Autopsie du fonctionnaire dans son milieu

Jean-Luc OUTERS, L’ordre du jour, Impressions nouvelles, coll. « Espace Nord », 2021, 220 p., 8,50 €, ISBN : 978-2-87568-558-2

outers l ordre du jourPremier roman de Jean-Luc Outers, paru en1987 aux éditions Gallimard, L’ordre du jour reparait dans la collection Espace Nord. Cette réédition est l’occasion de remettre sur les tables un récit dont le tranchant est loin d’avoir été émoussé par les années.

L’ordre du jour dont il est ici question prend la forme d’un cheminement en compagnie des névroses d’un narrateur anonyme, dans les méandres de l’administration du département des travaux publics de la ville de Bruxelles. Des névroses qui se cristallisent autour du passage du temps, de l’attente et du langage – ce qui vaut au récit d’être piqué de réflexions liant l’usage et la polysémie de mots et d’expressions à la fois banales et symptomatiques d’une certaine déliquescence systémique. Toutes ces névroses suivent la direction de la crainte, celle de se perdre : dans l’autre (“confusion totale où l’identité n’aurait plus la moindre trace”), dans la langue qui “nous asservit, en quelque sorte”, dans l’absurdité de règles édictées et modifiées suivant l’imprévisible bon vouloir d’une poignée d’hommes s’accrochant à un pouvoir toujours précaire. Une crainte qui se fait plus vive à mesure que se succèdent les disparitions (morts et autres emprisonnements) qui émaillent la vie professionnelle du narrateur.

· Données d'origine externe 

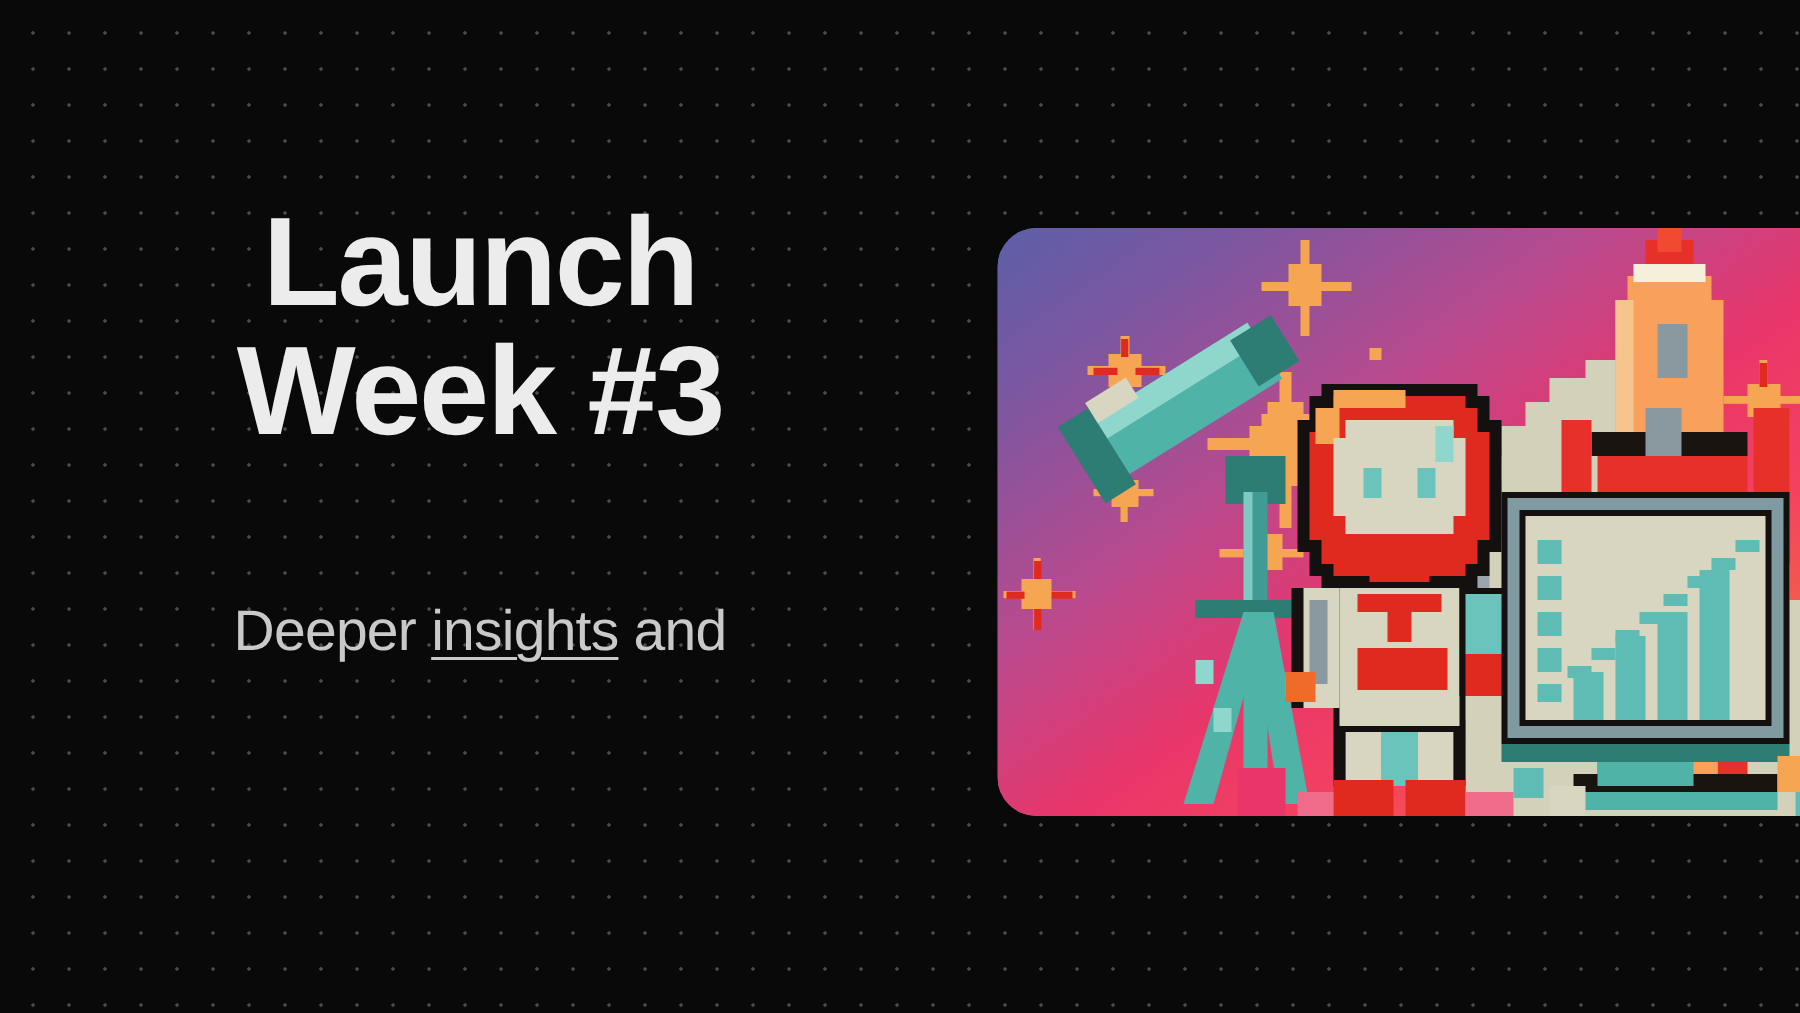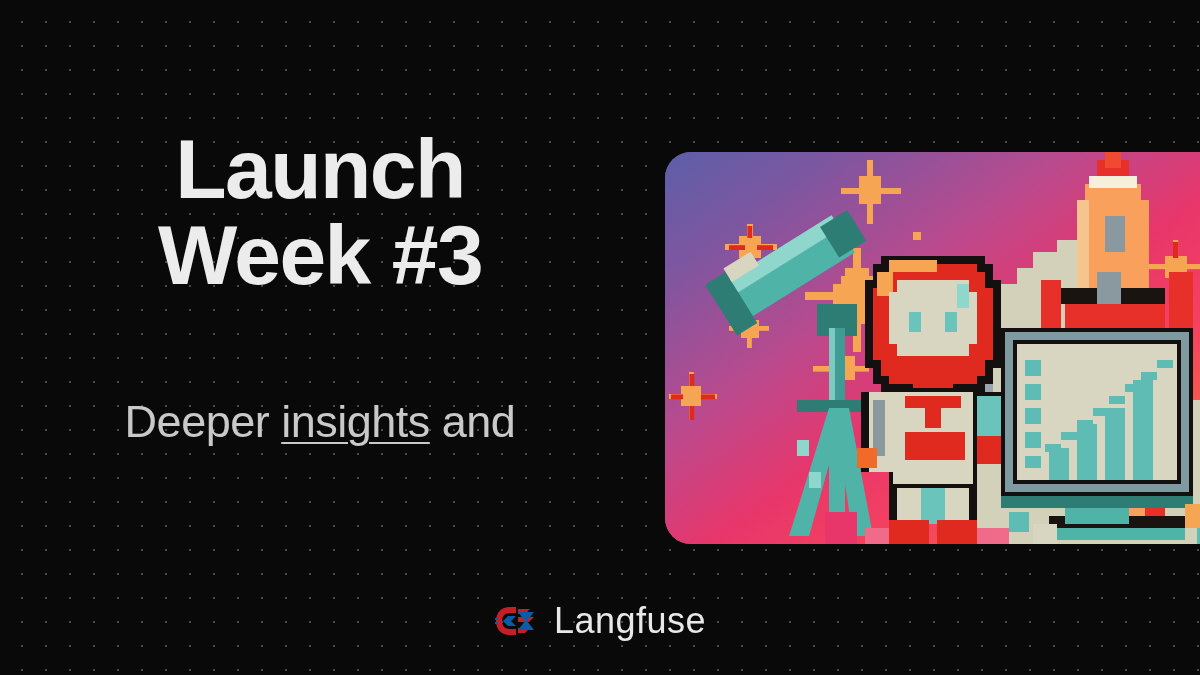"Deeper insights and" .subline { font-size: 45px -> 38px }
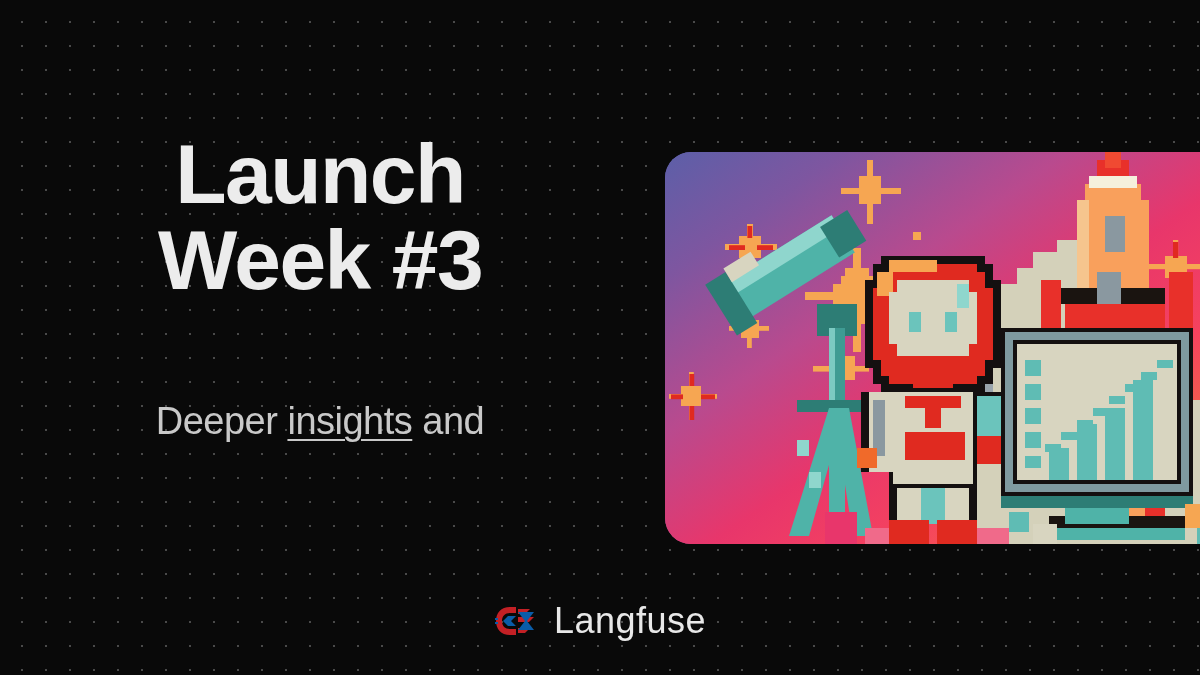"Langfuse" div.logo-row { html: <div> <svg> <g> <path></path> <path></path> <path></path> <path></path> </g> <g> <path></path> <path></path> <rect></rect> <rect></rect> </g> </svg> <span>Langfuse</span> </div> -> none }
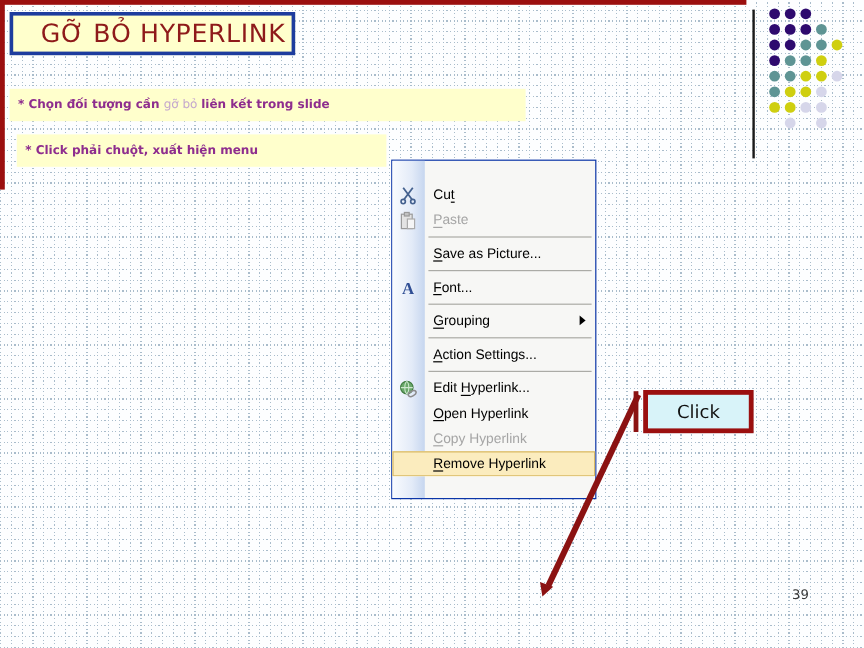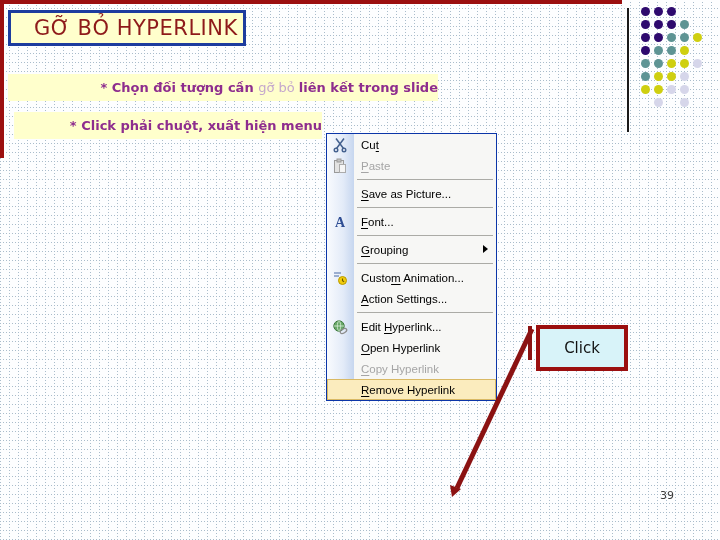"* Chọn đối tượng cần" .bullet { font-size: 13px -> 10px; text-align: right -> none }
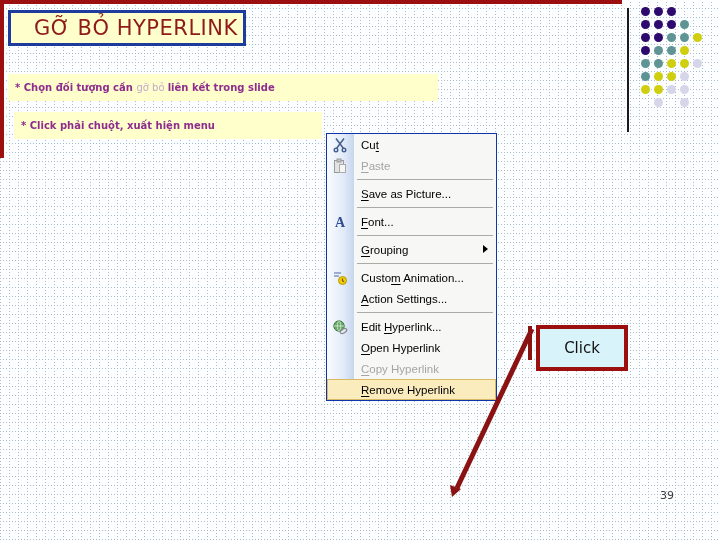"Cut" .menu { padding: 0 0 -> 18px 0 }
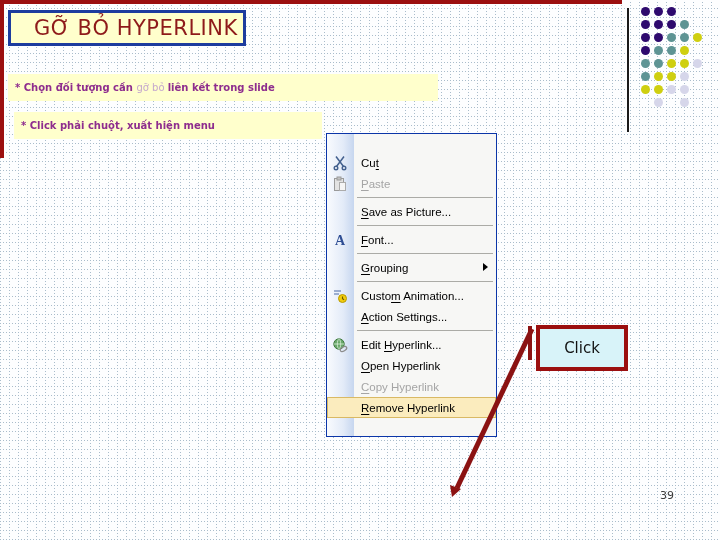"Custom Animation..." div.menu-item { html: <div> <span> <svg> <path></path> <circle></circle> <path></path> </svg> </span> <span>Custo<u>m</u> Animation...</span> </div> -> none }
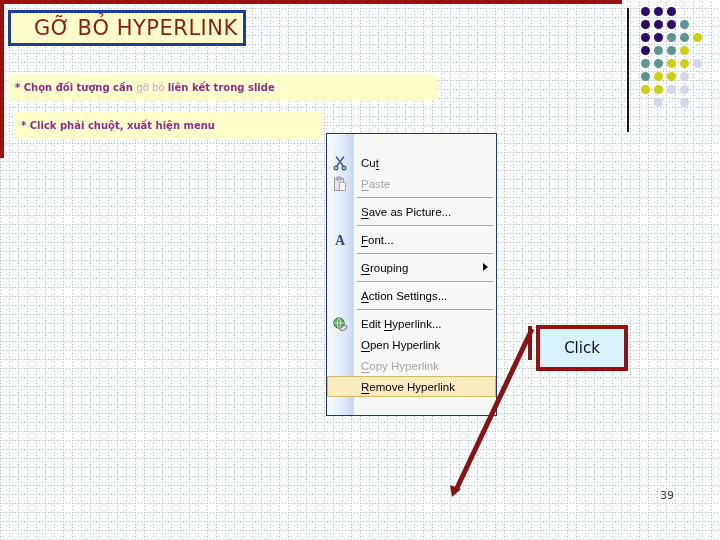"Click" .click-box { height: 46px -> 36px }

Par nature, le jour s’écoule dans un certain ordre. […] C’est précisément parce qu’une réunion n’a rien à voir avec la nature, qu’un ordre du jour doit en fixer le déroulement. On progresse ainsi dans une réunion comme dans une journée, à travers la succession des points de l’ordre du jour, sans que, pour autant, il soit question d’attendre la nuit.

Les jours, jamais les nuits. Comme si le monde se réduisait aux heures de lumière – qui semblent correspondre à celles que passe le narrateur dans le département qui l’emploie. Si ce ne sont les séances avec le peu loquace docteur Baudant, qui échappent au cours usuel du récit (et pour cause, le rapport au temps installé dans ces échanges diffère explicitement de la norme : “le moment précis a tendance à m’échapper, sauf peut-être avec le docteur Baudant qui seul peut me faire sentir qu’il est là au moment où je lui parle”), le monde du narrateur se résume aux quelques murs érigés autour de son bureau. C’est bien pour cette raison que L’ordre du jour apparait avant tout comme une incursion dans un milieu. Un Umwelt tel que théorisé par Jakob von Uexküll, selon lequel chaque espèce vivante possède un monde propre, auquel elle donne sens et qui, en retour, lui impose ses déterminations. L’espèce en question, présentée comme telle par Jean-Luc Outers dans Corps de métier, est celle du fonctionnaire. L’ordre du jour expose alors le milieu vécu par le fonctionnaire, en l’occurrence le narrateur, équivalent au “réseau de relations qui portent son existence” (selon la formule de Deleuze). Ainsi le récit de revêtir les atours d’une enquête de terrain d’une rigueur toute scientifique : jargon, coutumes et limites dépeintes avec une précision technique qui ajoute à l’ironie jubilatoire ambiante.

Mais c’était sans compter sur l’inadéquation fondamentale du fonctionnaire-narrateur à son milieu, dénoncée par un rapport au temps problématique. Cet écart se comporte comme les brèches incolmatables du bassin de la piscine Énéide : ça fuit de partout. Dans cette administration rythmée par la multiplication des incidents et des disparitions, le réseau des relations s’écroule et les vies s’en retrouvent irrémédiablement chamboulées. De ces failles surgissent des images surprenantes, des associations qu’on n’aurait pas attendues là – puisqu’il s’agit continuellement de cela : mettre en rapport (“un évènement ne vient jamais seul. Une chose renvoie toujours à une autre. Entre les deux, il y a toujours « et »”). C’est le décalage du narrateur, lequel s’obstine à ne pas porter de montre, qui permet de prendre la mesure de l’étouffement à l’œuvre dans cet univers clos, matérialisé par les fenêtres scellées et “l’air en boîte” – c’est aussi en cela que, “trente-quatre ans plus tard”, ce roman est toujours cruellement actuel. Et si ses qualités sont moins à rechercher du côté du rythme narratif, la relation obsessionnelle qu’entretient le narrateur au temps révèle une prouesse extravagante : mettre en mots ce qui est aussi omniprésent qu’insaisissable.